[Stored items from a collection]

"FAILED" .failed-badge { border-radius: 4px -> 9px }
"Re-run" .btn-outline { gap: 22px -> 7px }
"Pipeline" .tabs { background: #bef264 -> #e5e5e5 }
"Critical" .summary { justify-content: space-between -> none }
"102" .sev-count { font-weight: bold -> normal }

* [Work required]: Each entry above should be repeated exactly, with no line left out.

* [Answer to this task]:
"FAILED" .failed-badge { border-radius: 4px -> 9px }
"Re-run" .btn-outline { gap: 22px -> 7px }
"Pipeline" .tabs { background: #bef264 -> #e5e5e5 }
"Critical" .summary { justify-content: space-between -> none }
"102" .sev-count { font-weight: bold -> normal }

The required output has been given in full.